**DESCRIPTION OF THE TASK**: The expected result is the segment of the entries that begins with the line containing "discount: none -> 3% = 6.50" and ends with the last line, copied verbatim.

**TASK INPUT**:
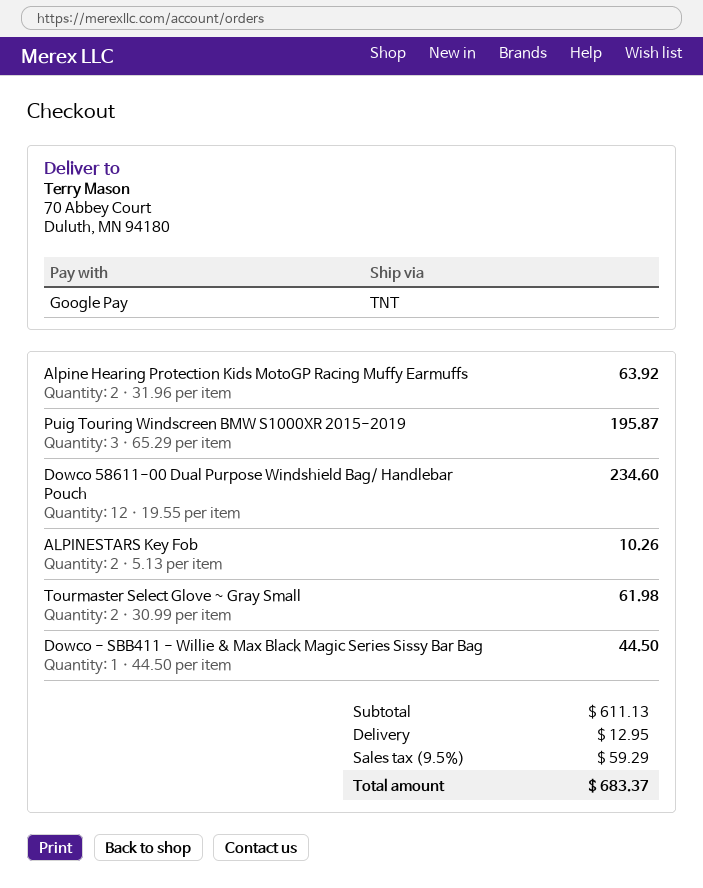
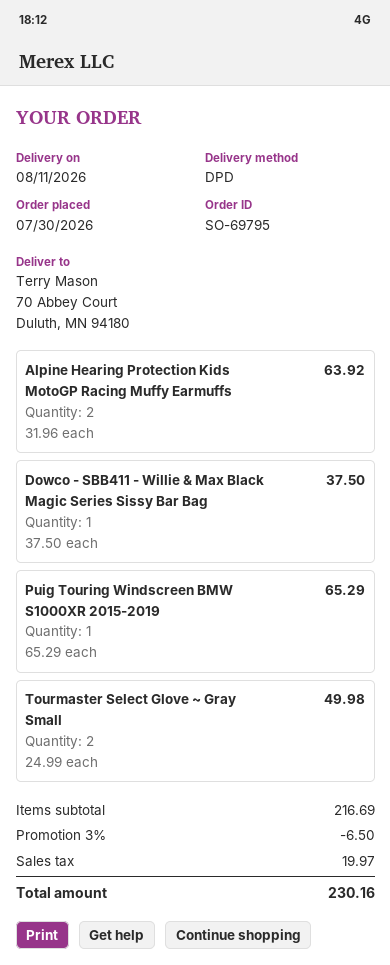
shipping method: TNT -> DPD
Puig Touring Windscreen BMW S1000XR 2015-2019: 3 x 65.29 = 195.87 -> 1 x 65.29 = 65.29
Dowco 58611-00 Dual Purpose Windshield Bag/ Handlebar Pouch: 12 x 19.55 = 234.60 -> none
ALPINESTARS Key Fob: 2 x 5.13 = 10.26 -> none
Tourmaster Select Glove ~ Gray Small: 2 x 30.99 = 61.98 -> 2 x 24.99 = 49.98
Dowco - SBB411 - Willie & Max Black Magic Series Sissy Bar Bag: 1 x 44.50 = 44.50 -> 1 x 37.50 = 37.50
subtotal: 611.13 -> 216.69
discount: none -> 3% = 6.50
shipping: 12.95 -> none
tax: 59.29 -> 19.97
total: 683.37 -> 230.16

**ANSWER SECTION**:
discount: none -> 3% = 6.50
shipping: 12.95 -> none
tax: 59.29 -> 19.97
total: 683.37 -> 230.16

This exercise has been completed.